Microsoft Sovereign Cloud als Forrester Leader
Zusammenfassung
Microsoft wurde in The Forrester Wave™ for Sovereign Cloud Platforms, Q2 2026, als Leader eingestuft. Hervorgehoben wird die Strategie des Unternehmens, souveräne Kontrollmechanismen über Public-, Private- und partnerbetriebene Cloud-Umgebungen hinweg bereitzustellen. Diese Anerkennung ist besonders relevant für regulierte und multinationale Organisationen, die Compliance, operative Unabhängigkeit und den Zugang zu modernen Azure-, AI- und Produktivitätsdiensten in Einklang bringen müssen.
Audio-Zusammenfassung
Einführung
Anforderungen an Sovereign Cloud werden zunehmend zu einem zentralen Bestandteil der IT-Planung in Unternehmen, insbesondere in regulierten Branchen, im öffentlichen Sektor und bei Unternehmen, die in mehreren Rechtsräumen tätig sind. Microsofts Einstufung als Leader in The Forrester Wave™ for Sovereign Cloud Platforms, Q2 2026, unterstreicht die wachsende Bestätigung seines Ansatzes, Cloud- und AI-Dienste mit stärkerer Kontrolle, Compliance und operativer Flexibilität bereitzustellen.
Was ist neu
Microsoft zufolge hat Forrester das Unternehmen auf Basis seines aktuellen Angebots und seiner Strategie in die Kategorie Leaders eingeordnet. Die Bewertung hob Microsofts plattformbasierten Ansatz für Souveränität hervor, statt eines einheitlichen Bereitstellungsmodells nach dem Gießkannenprinzip.

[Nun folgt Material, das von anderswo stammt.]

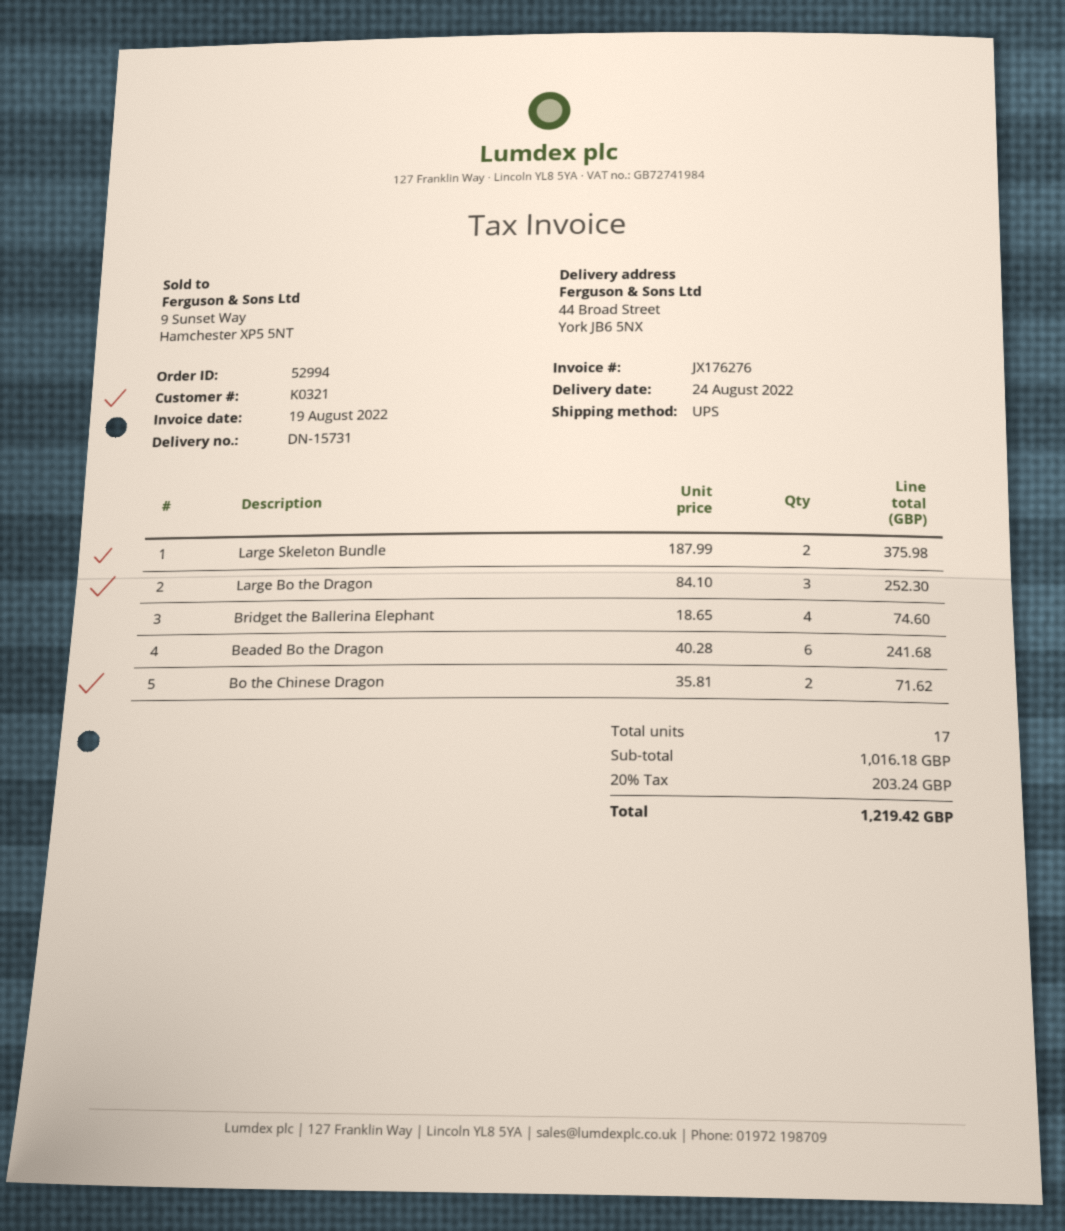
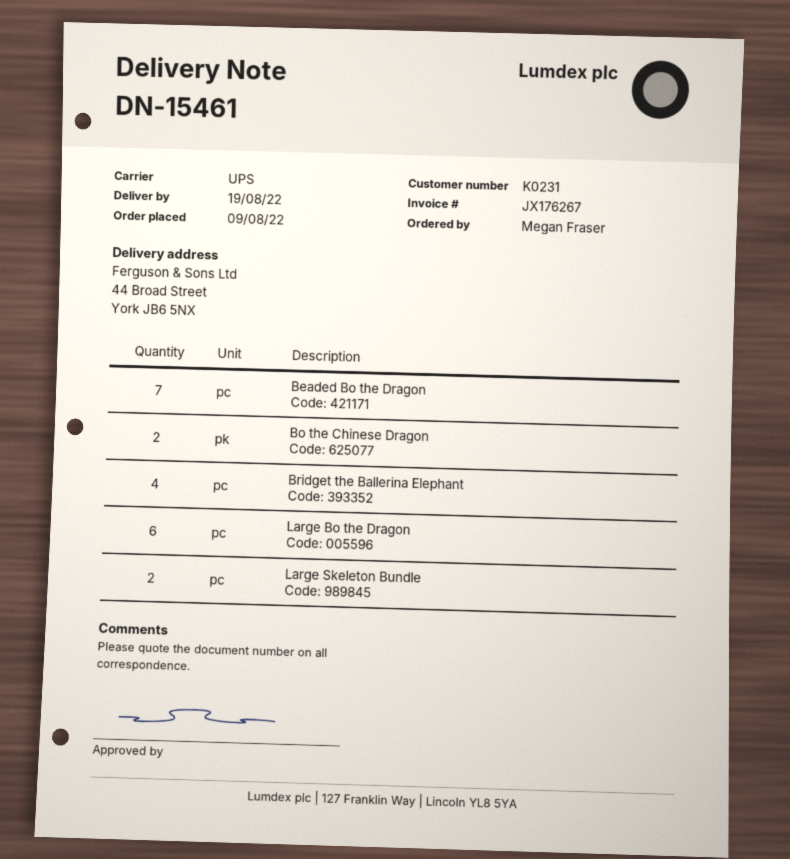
delivery note number: DN-15731 -> DN-15461
delivery date: 2022-08-24 -> 2022-08-19
invoice number: JX176276 -> JX176267
customer number: K0321 -> K0231
Large Bo the Dragon: 3 -> 6
Beaded Bo the Dragon: 6 -> 7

Zu den Kernelementen von Microsoft Sovereign Cloud gehören:
- Souveränitätskontrollen in der Public Cloud wie Datenresidenz und Zugriffskontrollen, einschließlich der EU Data Boundary
- Private- und Hybrid-Cloud-Optionen über Azure Local mit zentralisierten Richtlinien und Management über Azure Arc
- Partnerbetriebene nationale Clouds wie Bleu und Delos Cloud für länderspezifische Anforderungen
- Konsistentes Management über verschiedene Umgebungen hinweg, einschließlich Unterstützung für Container und Kubernetes in verbundenen oder getrennten Bereitstellungen
- Infrastructure-as-code- und GitOps-Tools, um den Betrieb über souveräne Umgebungen hinweg zu standardisieren
Warum das für IT-Administratoren wichtig ist
Für viele IT-Teams geht es bei Souveränität längst nicht mehr nur darum, wo Daten gespeichert werden. Sie beeinflusst auch, wie Workloads über Public Cloud, Private Cloud und getrennte Umgebungen hinweg verwaltet, abgesichert und gesteuert werden.

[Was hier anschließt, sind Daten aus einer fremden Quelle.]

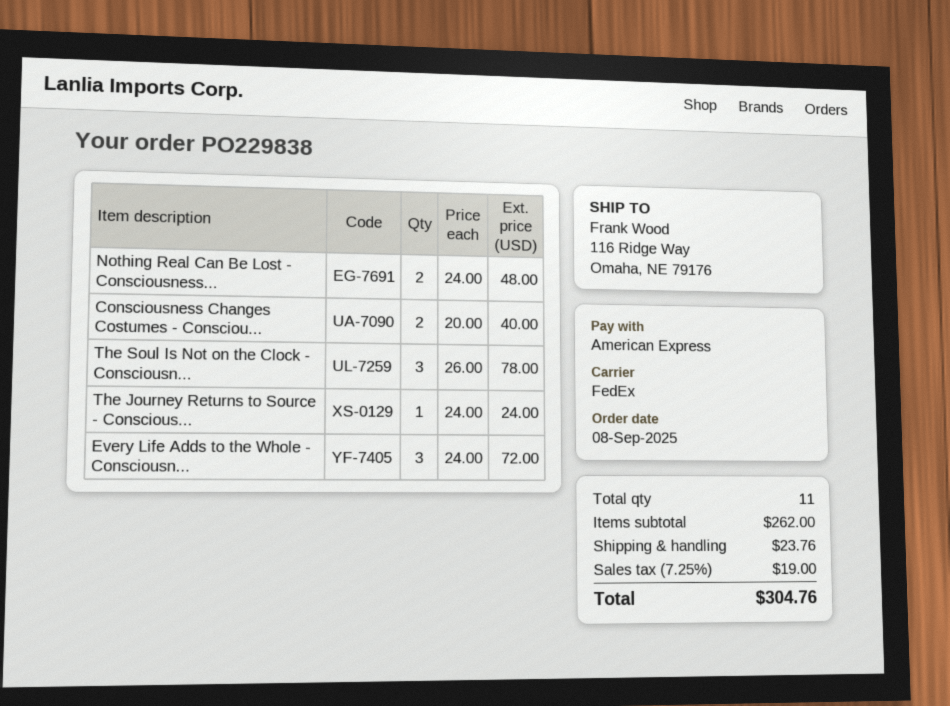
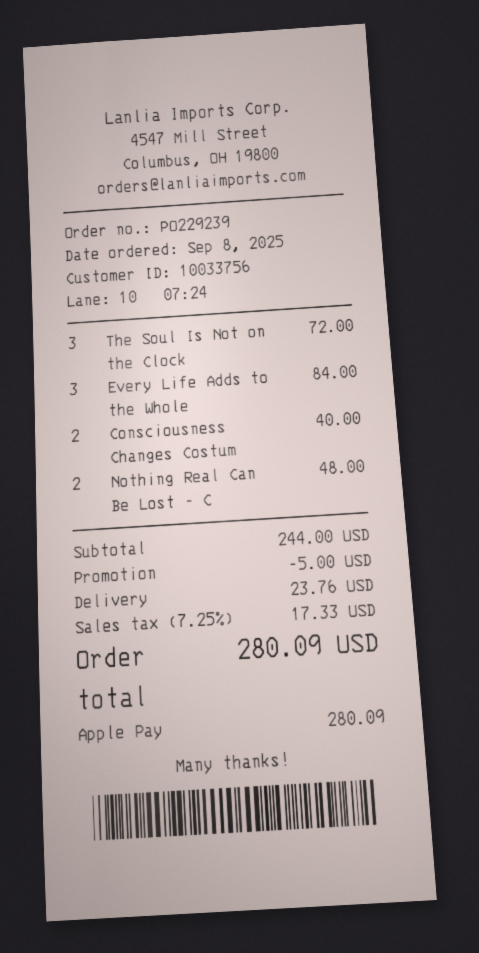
order number: PO229838 -> PO229239
payment method: American Express -> Apple Pay
The Soul Is Not on the Clock - Consciousn...: 3 for 78.00 -> 3 for 72.00
The Journey Returns to Source - Conscious...: 1 for 24.00 -> none
Every Life Adds to the Whole - Consciousn...: 3 for 72.00 -> 3 for 84.00
subtotal: 262.00 -> 244.00
discount: none -> 5.00
tax: 7.25% = 19.00 -> 7.25% = 17.33
total: 304.76 -> 280.09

Microsofts Ansatz zielt darauf ab, Fragmentierung zu reduzieren, indem Administratoren Folgendes ermöglicht wird:
- Einheitliche Governance- und Betriebsmodelle über verschiedene Umgebungen hinweg anzuwenden
- Konsistente Entwicklungs- und Bereitstellungsstandards beizubehalten
- Sich verändernde regulatorische und geopolitische Anforderungen zu erfüllen, ohne das Microsoft-Ökosystem zu verlassen
- Souveränitätsanforderungen auf AI-, Security-, Produktivitäts- und Cloud-Plattformdienste auszuweiten
Das ist besonders relevant für Organisationen in Verwaltung, Gesundheitswesen, Finanzdienstleistungen, Verteidigung und multinationalen Betriebsmodellen, in denen Souveränitätskontrollen zunehmend stärker geprüft werden.
Nächste Schritte
IT-Führungskräfte und Azure-Administratoren sollten prüfen, ob ihre aktuelle Cloud-Architektur mit den sich weiterentwickelnden Anforderungen an Souveränität übereinstimmt.
Empfohlene Maßnahmen:
- Bewerten, welche Workloads Public-, Private- oder getrennte Bereitstellungsmodelle erfordern
- Die Funktionen von Azure Arc und Azure Local für hybride souveräne Szenarien prüfen
- Regionale Datenresidenz-Kontrollen wie die EU Data Boundary bewerten
- Microsofts Roadmap für Sovereign Cloud im Bereich AI und moderne Anwendungsdienste verfolgen
Da sich Anforderungen an Souveränität weiterentwickeln, positioniert Microsoft Azure als Plattform, die Compliance und Kontrolle unterstützt, ohne Organisationen zu zwingen, auf Innovation zu verzichten.